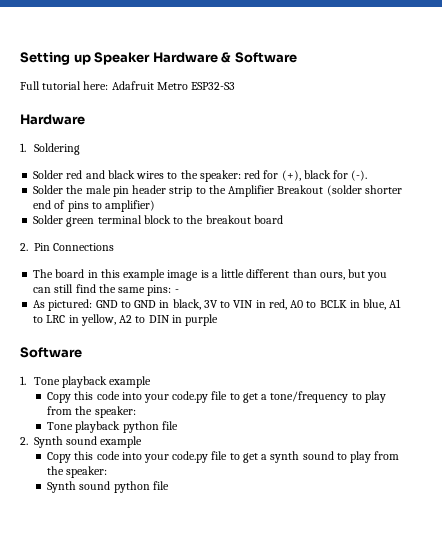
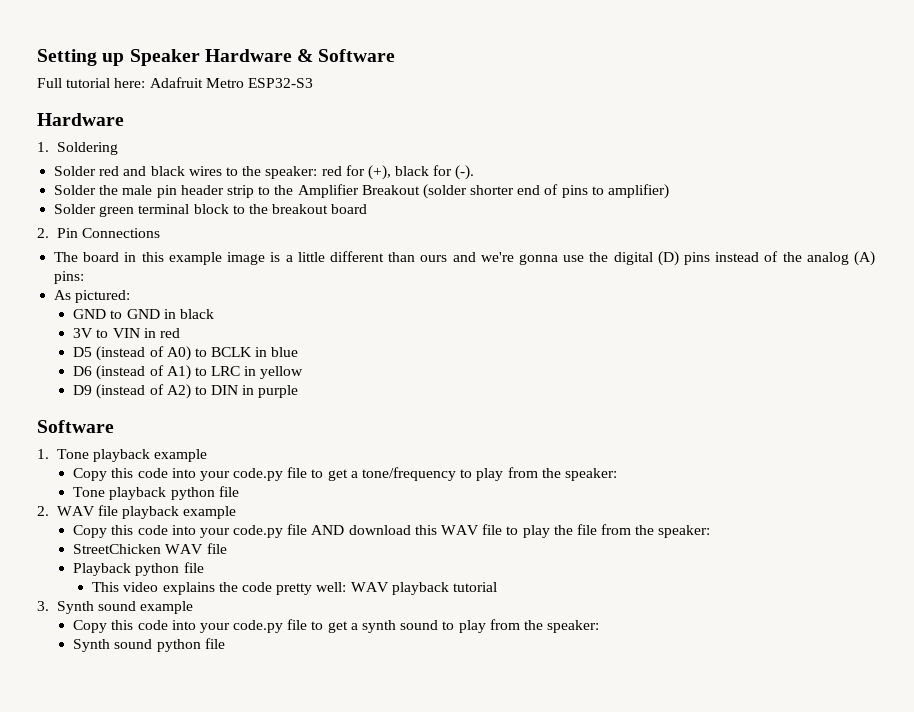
- The board in this example image is a little different than ours, but you can still find the same pins: -
+ The board in this example image is a little different than ours and we're gonna use the digital (D) pins instead of the analog (A) pins:
- As pictured: GND to GND in black, 3V to VIN in red, A0 to BCLK in blue, A1 to LRC in yellow, A2 to DIN in purple
+ As pictured:
+ GND to GND in black
+ 3V to VIN in red
+ D5 (instead of A0) to BCLK in blue
+ D6 (instead of A1) to LRC in yellow
+ D9 (instead of A2) to DIN in purple
- 2. Synth sound example
+ 2. WAV file playback example
+ Copy this code into your code.py file AND download this WAV file to play the file from the speaker:
+ StreetChicken WAV file
+ Playback python file
+ This video explains the code pretty well: WAV playback tutorial
+ 3. Synth sound example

__________

Return every entry exactly, dropping the pictures.

■ Result of the task ■
- The board in this example image is a little different than ours, but you can still find the same pins: -
+ The board in this example image is a little different than ours and we're gonna use the digital (D) pins instead of the analog (A) pins:
- As pictured: GND to GND in black, 3V to VIN in red, A0 to BCLK in blue, A1 to LRC in yellow, A2 to DIN in purple
+ As pictured:
+ GND to GND in black
+ 3V to VIN in red
+ D5 (instead of A0) to BCLK in blue
+ D6 (instead of A1) to LRC in yellow
+ D9 (instead of A2) to DIN in purple
- 2. Synth sound example
+ 2. WAV file playback example
+ Copy this code into your code.py file AND download this WAV file to play the file from the speaker:
+ StreetChicken WAV file
+ Playback python file
+ This video explains the code pretty well: WAV playback tutorial
+ 3. Synth sound example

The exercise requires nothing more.